This patient was experiencing pain with her lower right wisdom tooth. Upon conventional X-ray, a cystic area was noted associated with the impacted wisdom tooth and the adjacent second molar. A 3-D cone beam CT scan (CBCT) was done for better imaging and assessment of the extent of the cyst. It was noted to be located between the wisdom tooth and the second molar. The 3-D dental scan also showed very close proximity of the wisdom tooth roots to the inferior alveolar nerve in the mandible (lower jaw bone). The treatment plan proposed included:
- Partial extraction therapy / coronectomy of the wisdom tooth to prevent injury to the nerve
- Complete removal of the cyst and clean the roots of adjacent second molar
- Bone graft along with platelet rich fibrin to restore the bony defect created by removal of the impacted wisdom tooth and the cyst and provide better support and improved tissues around the second molar.
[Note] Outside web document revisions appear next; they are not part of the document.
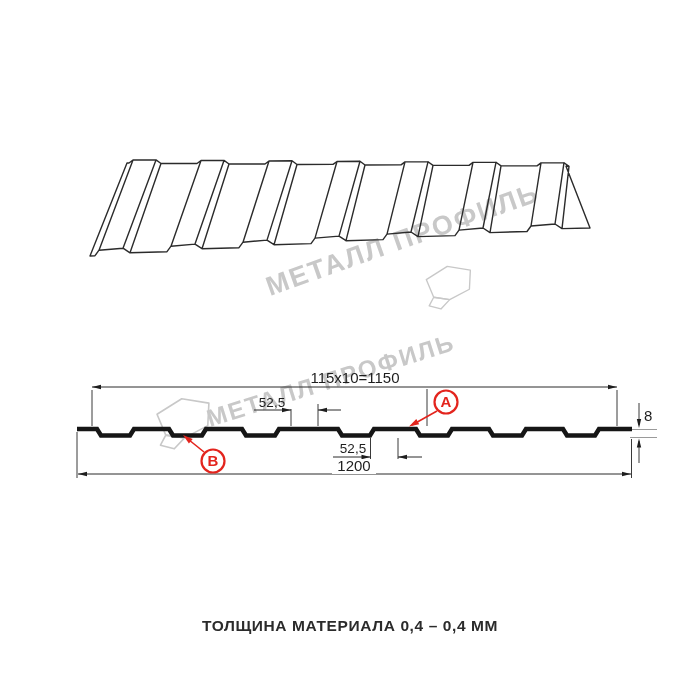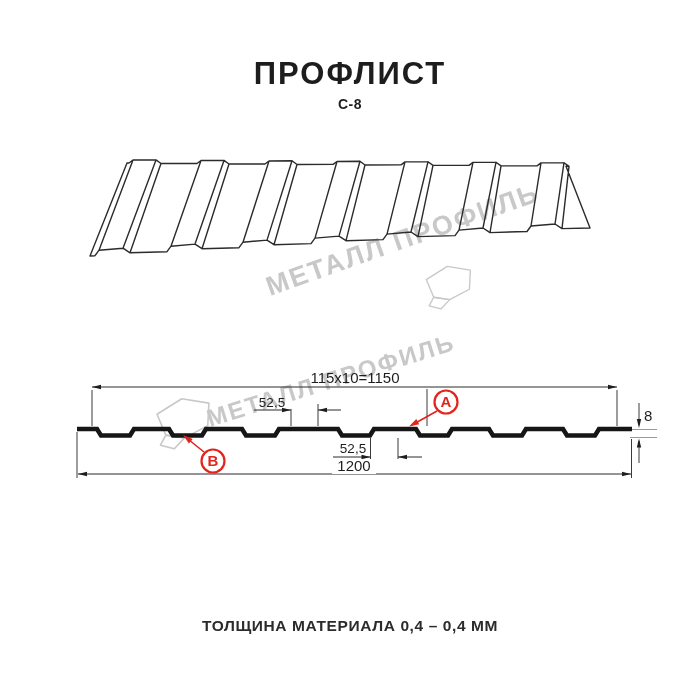--- a/index.html
+++ b/index.html
@@ -35,7 +35,6 @@
 
 <div class="canvas">
 
-  <div class="title">ПРОФЛИСТ</div>
   <div class="subtitle">С-8</div>
 
   <svg id="svg3d" width="540" height="170" viewBox="0 0 540 170">

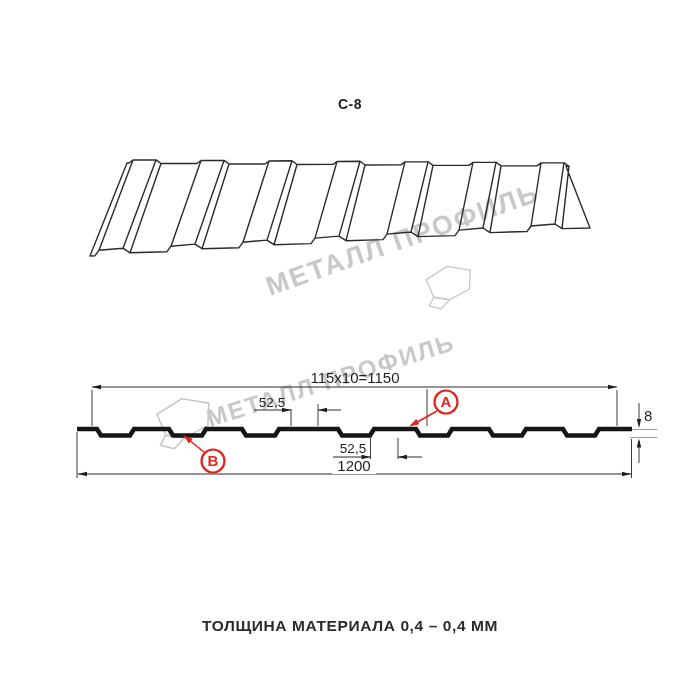--- a/index.html
+++ b/index.html
@@ -35,7 +35,6 @@
 
 <div class="canvas">
 
-  <div class="subtitle">С-8</div>
 
   <svg id="svg3d" width="540" height="170" viewBox="0 0 540 170">
     <g>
- IV sedation for optimal comfort.
Under IV sedation, the impacted wisdom tooth was removed using partial extraction therapy (PET) also known as coronectomy. This allows intentional retention of the root tip area to avoid injury to the nerve. Next the cyst was completely enucleated and sent for histology / oral pathology study. The distal of the second molar was cleaned and scaled to prepare for bone graft. Bone graft material was combined with platelet rich fibrin obtained from patient’s own blood and then placed to restore the defect. It was covered with a resorbable membrane that provides for guided bone regeneration and followed by closure of the gum tissue.